Alceste sostiene che non dovrebbe agire con un bastone ma con un cuore meno docile, chi viene attratto
dalla sua bellezza trova una buona accoglienza con lei, concede speranze che rendono più tenaci i
pretendenti; se lei non agisse con tanta compiacenza, se non fosse così generosa, avrebbe meno
spasimanti.
Alceste le chiede dunque per quale motivo abbia una così grande stima nei confronti di Clitandro, se sia
perché ha un’unghia lunga del mignolo; se si è arresa al mondo per i suoi capelli biondi; se lo ama per le
maniche a sbuffo; se i nastri a cascata l’hanno affascinata; se siano stati i calzoni ad incantarla o se sia stata
la risata, la parlata.
Célimène risponde che è gentile nei suoi confonti poiché nel suo processo ha modo di far intromettere
molti dei suoi amici. Alceste le consiglia di perdere il processo, di non cedere. La fanciulla ha ormai
compreso la gelosia di Alceste nei confronti di tutti, quest’ultimo spiega di esserlo poiché lei accoglie tutti.
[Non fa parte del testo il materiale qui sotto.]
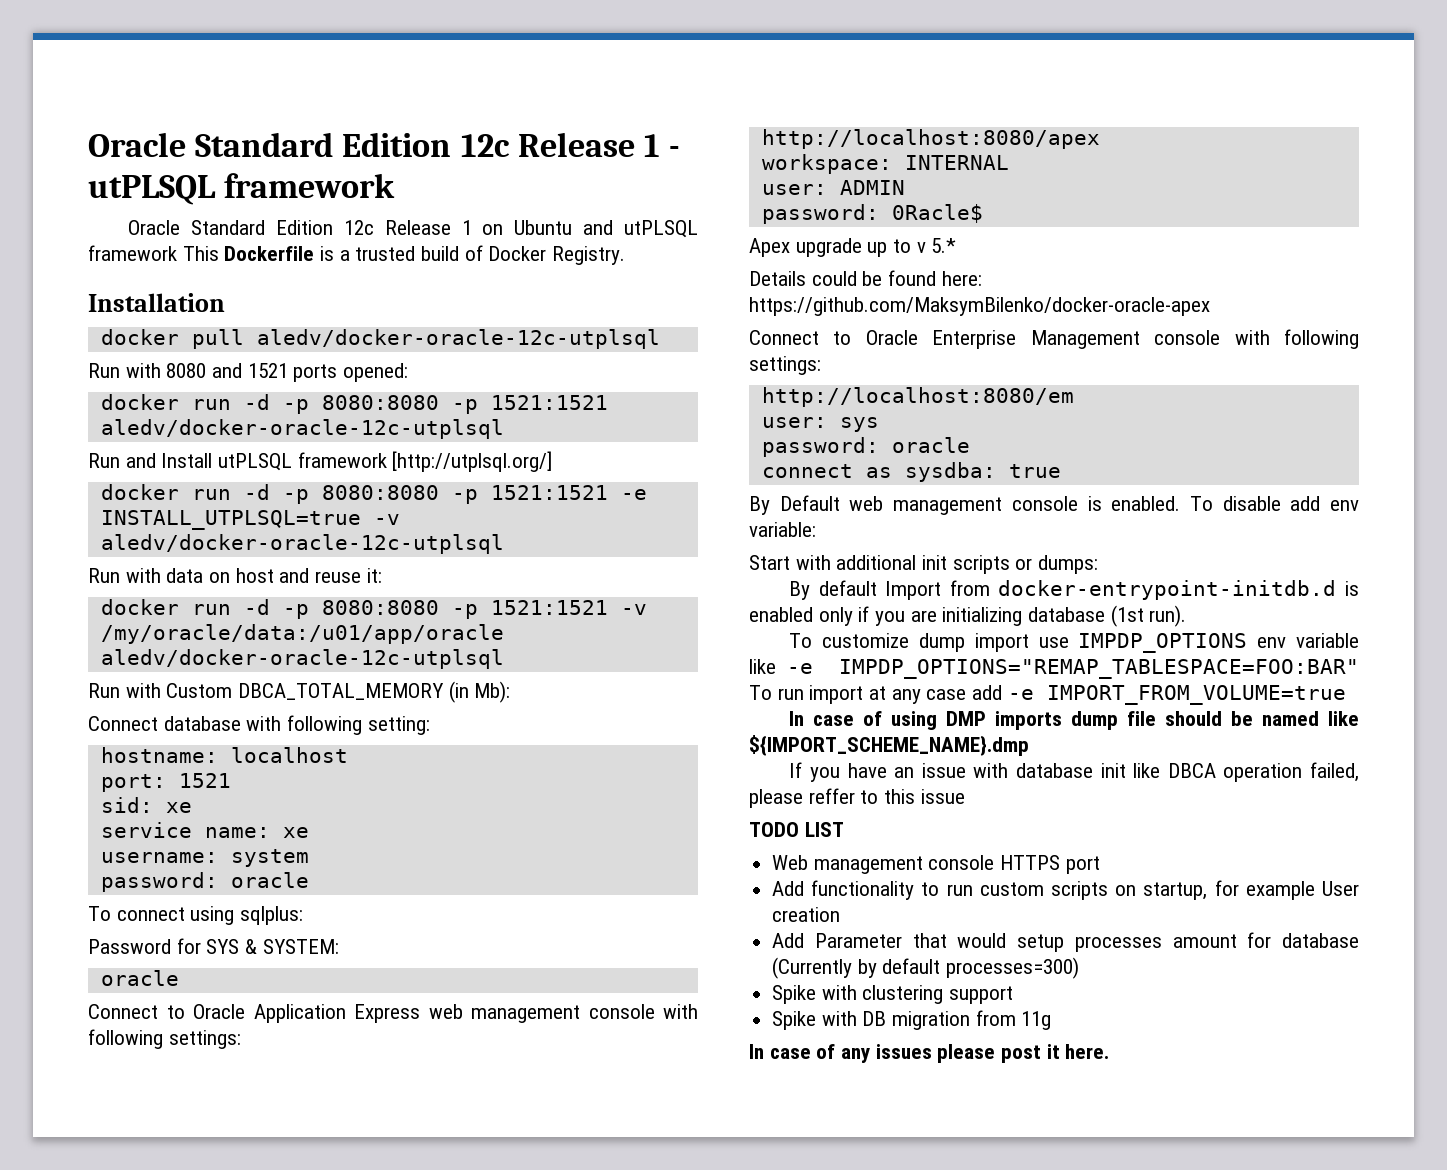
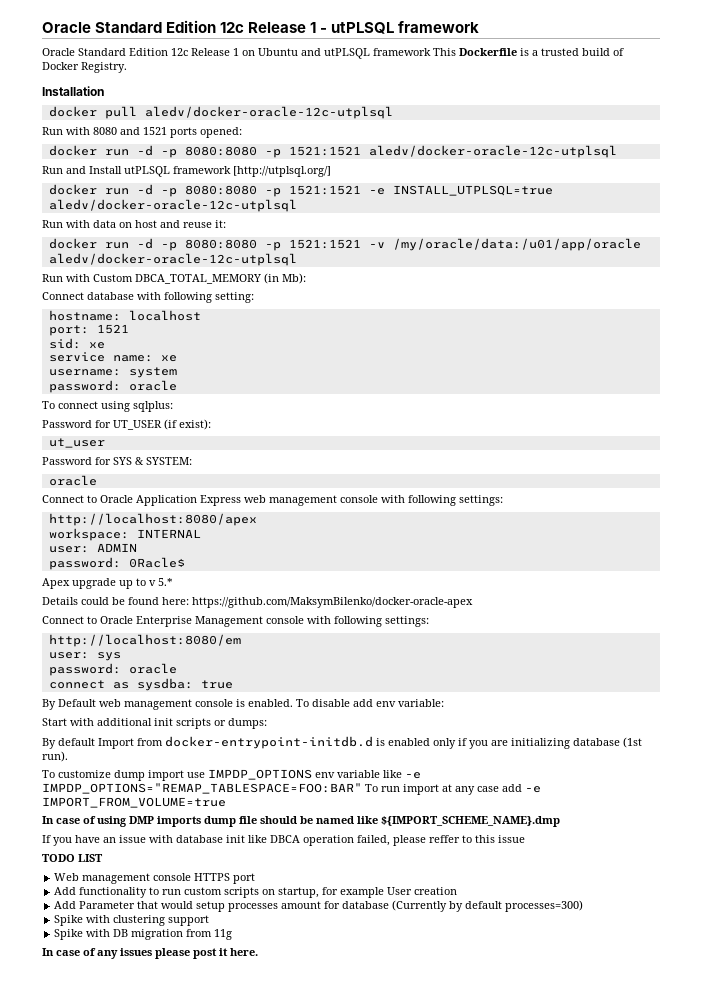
- docker run -d -p 8080:8080 -p 1521:1521 -e INSTALL_UTPLSQL=true -v aledv/docker-oracle-12c-utplsql
+ docker run -d -p 8080:8080 -p 1521:1521 -e INSTALL_UTPLSQL=true aledv/docker-oracle-12c-utplsql
+ Password for UT_USER (if exist):
+ ut_user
Célimène spiega dunque di dover essere ammirata per la compiacenza che divide tra tutti, poiché ci si
dovrebbe offendere se la riservasse a una persona sola. Alceste non crede opportuno esser considerato
troppo geloso, vuol solo sapere cosa lo distingue dagli altri; la fanciulla risponde di essere amato da lei.
L’uomo non sa se credere alle sue parole, non sa se lei dice la stessa cosa a tutti i pretendenti. Célimène
crede che il loro ardore non abbia confronti. Alceste comprende che l’amore nei suoi confronti non è
giusto, che se potesse controllare i propri sentimenti non amerebbe lei, ma che non ci sia nulla che possa
trattenerlo; nessuno ha mai amato come ama lui. Célimène commenta dicendo che effettivamente il suo è
un amore nuovo: amare una donna per poterla insultare, un amore che brontola così tanto.
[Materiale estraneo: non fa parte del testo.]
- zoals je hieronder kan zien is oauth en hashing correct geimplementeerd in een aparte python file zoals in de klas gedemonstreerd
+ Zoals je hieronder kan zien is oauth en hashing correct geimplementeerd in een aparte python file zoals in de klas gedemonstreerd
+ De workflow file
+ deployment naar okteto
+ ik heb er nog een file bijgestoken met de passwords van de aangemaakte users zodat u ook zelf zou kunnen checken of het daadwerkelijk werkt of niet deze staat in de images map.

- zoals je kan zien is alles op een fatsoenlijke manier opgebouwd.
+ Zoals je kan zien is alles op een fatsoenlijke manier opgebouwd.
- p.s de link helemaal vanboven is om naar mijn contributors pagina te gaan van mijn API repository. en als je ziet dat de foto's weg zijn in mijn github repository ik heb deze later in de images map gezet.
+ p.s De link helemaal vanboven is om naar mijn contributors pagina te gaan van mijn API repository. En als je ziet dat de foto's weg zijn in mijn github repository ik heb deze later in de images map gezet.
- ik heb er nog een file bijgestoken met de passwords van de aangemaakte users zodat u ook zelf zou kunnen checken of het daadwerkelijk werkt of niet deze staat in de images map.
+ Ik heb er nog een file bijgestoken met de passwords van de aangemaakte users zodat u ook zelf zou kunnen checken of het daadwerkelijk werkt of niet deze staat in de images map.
Célimène si trova in compagnia di Acaste e Alceste commenta il fatto che non sia mai possibile parlarle da
solo, che riceva sempre gente. La fanciulla non ha intenzione di creare liti con Acaste, se mai gli dicesse che
non avrebbe voluto vederlo, non la perdonerebbe. Sono persone che hanno ottenuto un importante
favore, hanno la possibilità di esprimere a Corte le proprie ragioni, quindi possono dare sostegno. Alceste è
contrario a questa sua decisione di accogliere continuamente tutti coloro che si presentano alla sua porta,
considerando quanto detto dalla fanciulla, una scusante per sopportare tutti e ricevere apprezzamenti.
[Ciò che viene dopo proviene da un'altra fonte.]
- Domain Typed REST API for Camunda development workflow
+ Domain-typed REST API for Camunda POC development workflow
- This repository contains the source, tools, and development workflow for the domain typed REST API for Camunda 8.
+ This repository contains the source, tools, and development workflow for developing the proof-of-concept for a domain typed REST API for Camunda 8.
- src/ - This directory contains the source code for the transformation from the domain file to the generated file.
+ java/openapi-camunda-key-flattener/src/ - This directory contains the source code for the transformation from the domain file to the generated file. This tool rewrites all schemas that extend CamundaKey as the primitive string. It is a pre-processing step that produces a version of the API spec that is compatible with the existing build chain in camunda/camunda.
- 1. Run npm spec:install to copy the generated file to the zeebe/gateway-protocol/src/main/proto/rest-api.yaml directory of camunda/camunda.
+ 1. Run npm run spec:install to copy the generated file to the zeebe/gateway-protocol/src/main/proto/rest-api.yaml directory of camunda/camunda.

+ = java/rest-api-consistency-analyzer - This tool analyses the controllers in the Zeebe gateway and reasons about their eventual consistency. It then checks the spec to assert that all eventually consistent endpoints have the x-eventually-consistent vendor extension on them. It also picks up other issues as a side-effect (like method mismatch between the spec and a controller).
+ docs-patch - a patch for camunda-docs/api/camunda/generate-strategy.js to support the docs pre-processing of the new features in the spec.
Giunge Clitandro e Alceste fa per andarsene nonostante l’insistenza del primo nel restare; dunque egli
resta.
Giunge anche Eliante insieme a due marchesi, Alceste vuole che Célimène si dichiari poiché non ha più
pazienza.
Alceste, Acaste, Célimène, Eliante e Clitandro iniziano a parlare di persone stravaganti, di donne che
abbiano interesso per alcuni uomini, commenti su altre donne, uomini che hanno un orgoglio eccessivo e
gente che ha ottenuto prestigio nel corso del tempo fino ad esser frequentato dalle migliori persone, grazie
al proprio cuoco. Alceste ironizza sulla situazione incitandoli a tirar fuori altri nomi di persone per attaccarli
e giudicargli, per poi tendergli la mano dando false promesse; egli accusa Clitandro di tirar fuori queste
maldicenze dalla sua Signora.
Célimène spiega che Alceste è un uomo che si oppone all’opinione degli altri, se fosse d’accordo con
qualccuno si sentirebbe un uomo comune; gli piace contraddire al punto di polemizzare spesso anche con
se stesso, opponendosi anche ai propri sentimenti se dovessero essere affermati da qualcun altro.
Alceste risponde non curandosi della satira che di lui sta facendo la Signora, rimproverando coloro che in lei
alimentano i difetti che poi criticano. Clitando ammette di non aver mai creduto che Célimène avesse
difetti, anche Acaste nota in lei solo doti. Alceste invece li nota e spiega che più si ama qualcuno, meno la si
lusinga, l’amore vero non perdona nulla. Eliante interviene sostenendo che l’amore non abbia queste leggi,
gli amanti vantano le scelte fatte, la passione non è criticare, i difetti diventano perfezioni, se lo spasimante
è innamorato ama anche i difetti della persona amata.
Giunge una Guardia rappresentante i Marescialli, che chiede a Alceste di recarsi da loro al più presto per la
ridicola contesa di Oronte poiché si azzuffato con Alceste per alcuni dei versi che lui non approvava. Alceste
trova la cosa un’assurdità, non vede come possa cambiare la cosa se non obbligandolo ad approvare quei
versi, da lui ritenuti orrendi, tanto da accusare l’uomo che li ha fatti alla forca.
ATTO TERZO
Acaste si mostra felice, pensa di non aver motivo di non esserlo: è giovane, ricco e proviene da una casa che
si può definire patrizia; grazie al rango dovuto alla sua stirpe ci sono pochi impieghi che non gli si addicano.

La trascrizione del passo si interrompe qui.